(DATA Opens)

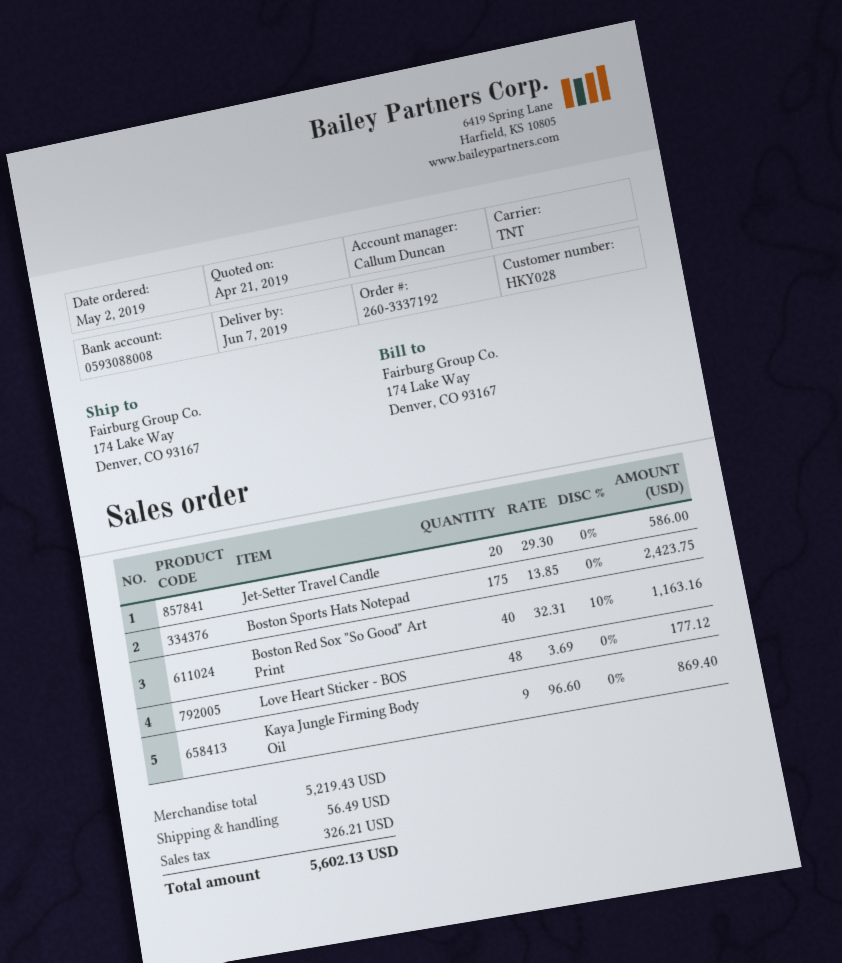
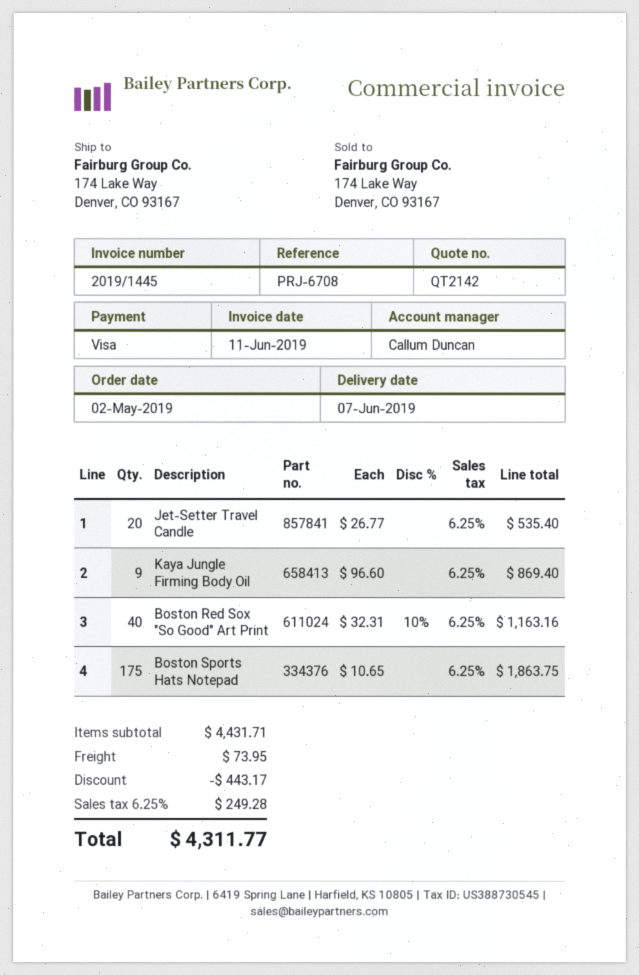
Jet-Setter Travel Candle: 20 x 29.30 = 586.00 -> 20 x 26.77 = 535.40
Boston Sports Hats Notepad: 175 x 13.85 = 2423.75 -> 175 x 10.65 = 1863.75
Love Heart Sticker - BOS: 48 x 3.69 = 177.12 -> none
subtotal: 5219.43 -> 4431.71
discount: none -> 443.17
shipping: 56.49 -> 73.95
tax: 326.21 -> 249.28
total: 5602.13 -> 4311.77

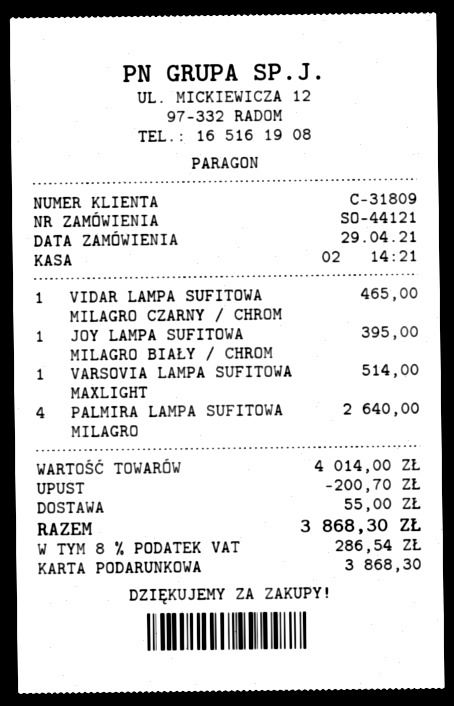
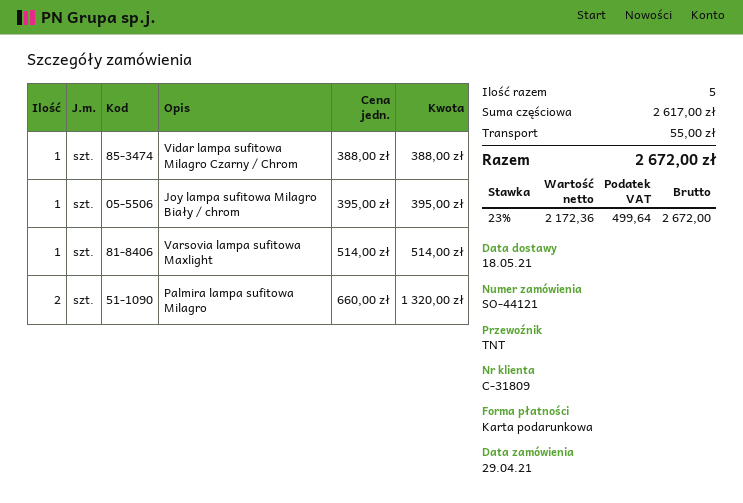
VIDAR LAMPA SUFITOWA MILAGRO CZARNY / CHROM: 1 for 465.00 -> 1 for 388.00
PALMIRA LAMPA SUFITOWA MILAGRO: 4 for 2640.00 -> 2 for 1320.00
subtotal: 4014.00 -> 2617.00
discount: 200.70 -> none
tax: 8% = 286.54 -> 23% = 499.64
total: 3868.30 -> 2672.00

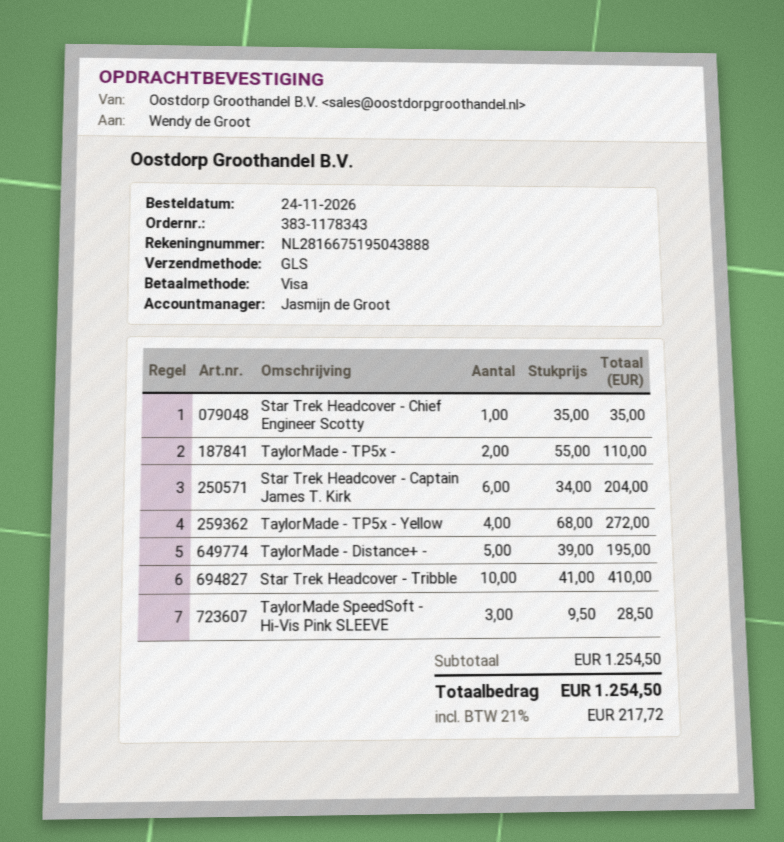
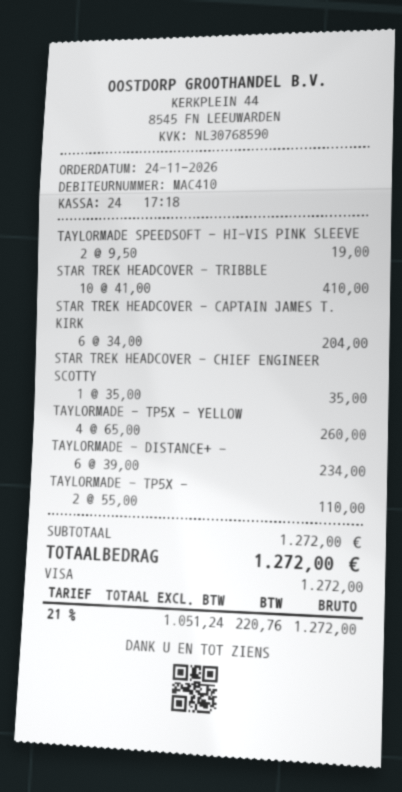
TaylorMade - TP5x - Yellow: 4 x 68.00 = 272.00 -> 4 x 65.00 = 260.00
TaylorMade - Distance+ -: 5 x 39.00 = 195.00 -> 6 x 39.00 = 234.00
TaylorMade SpeedSoft - Hi-Vis Pink SLEEVE: 3 x 9.50 = 28.50 -> 2 x 9.50 = 19.00
subtotal: 1254.50 -> 1272.00
tax: 21% = 217.72 -> 21% = 220.76
total: 1254.50 -> 1272.00

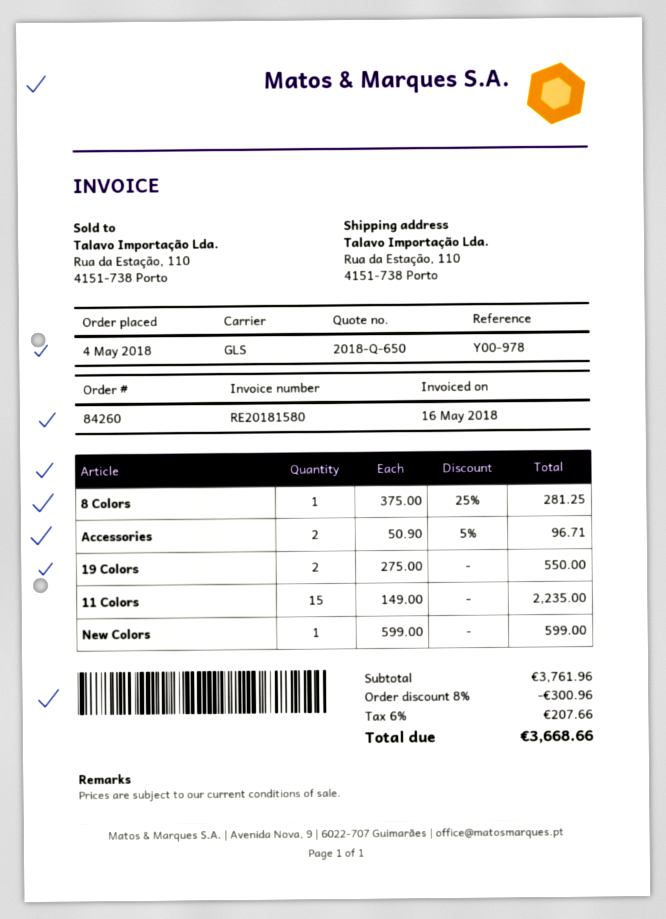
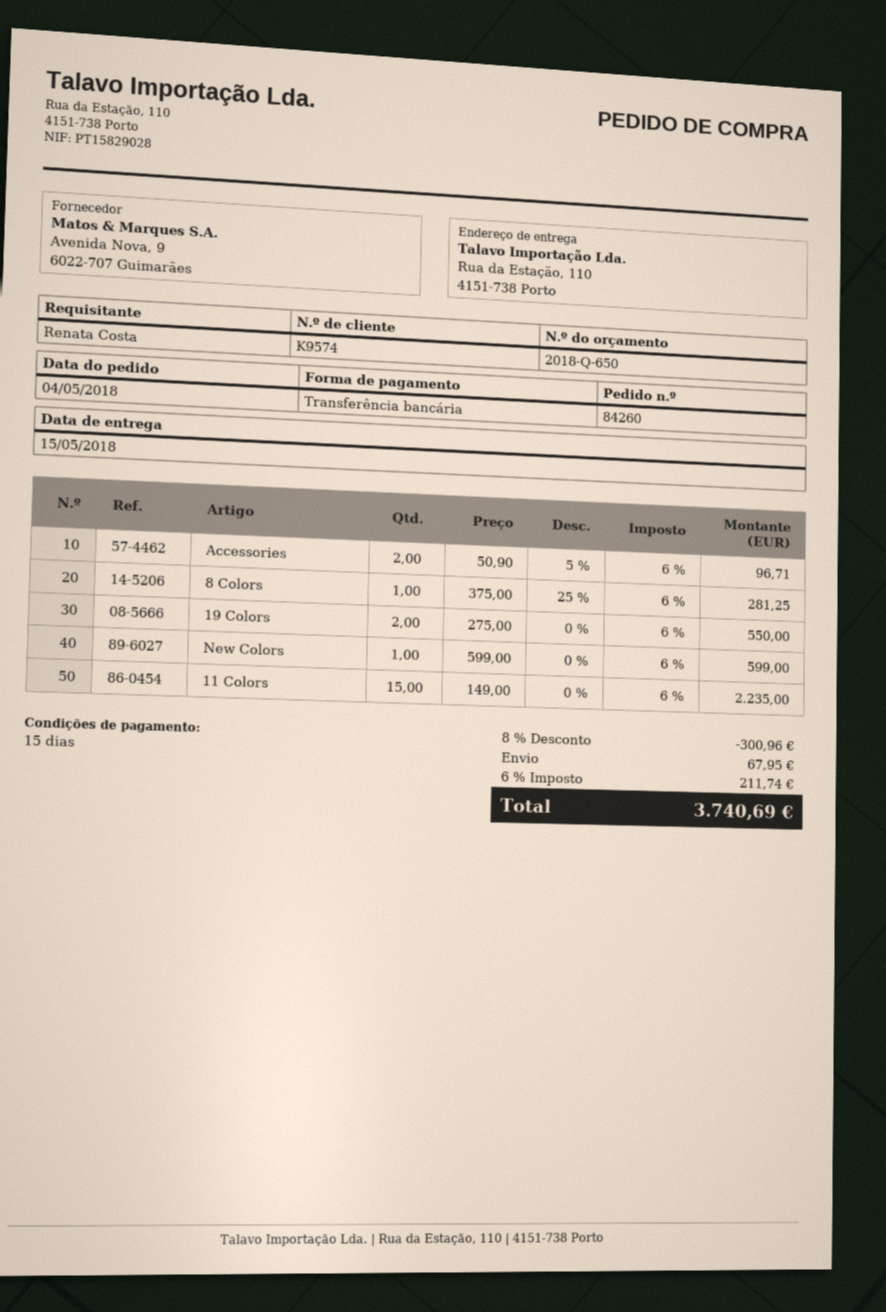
shipping: none -> 67.95
tax: 6% = 207.66 -> 6% = 211.74
total: 3668.66 -> 3740.69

(DATA Closes)

- [ASSIGNMENT] Nothing but an exact copy of the data, without its images, should make up your answer.

- [TASK ANSWER]
Jet-Setter Travel Candle: 20 x 29.30 = 586.00 -> 20 x 26.77 = 535.40
Boston Sports Hats Notepad: 175 x 13.85 = 2423.75 -> 175 x 10.65 = 1863.75
Love Heart Sticker - BOS: 48 x 3.69 = 177.12 -> none
subtotal: 5219.43 -> 4431.71
discount: none -> 443.17
shipping: 56.49 -> 73.95
tax: 326.21 -> 249.28
total: 5602.13 -> 4311.77

VIDAR LAMPA SUFITOWA MILAGRO CZARNY / CHROM: 1 for 465.00 -> 1 for 388.00
PALMIRA LAMPA SUFITOWA MILAGRO: 4 for 2640.00 -> 2 for 1320.00
subtotal: 4014.00 -> 2617.00
discount: 200.70 -> none
tax: 8% = 286.54 -> 23% = 499.64
total: 3868.30 -> 2672.00

TaylorMade - TP5x - Yellow: 4 x 68.00 = 272.00 -> 4 x 65.00 = 260.00
TaylorMade - Distance+ -: 5 x 39.00 = 195.00 -> 6 x 39.00 = 234.00
TaylorMade SpeedSoft - Hi-Vis Pink SLEEVE: 3 x 9.50 = 28.50 -> 2 x 9.50 = 19.00
subtotal: 1254.50 -> 1272.00
tax: 21% = 217.72 -> 21% = 220.76
total: 1254.50 -> 1272.00

shipping: none -> 67.95
tax: 6% = 207.66 -> 6% = 211.74
total: 3668.66 -> 3740.69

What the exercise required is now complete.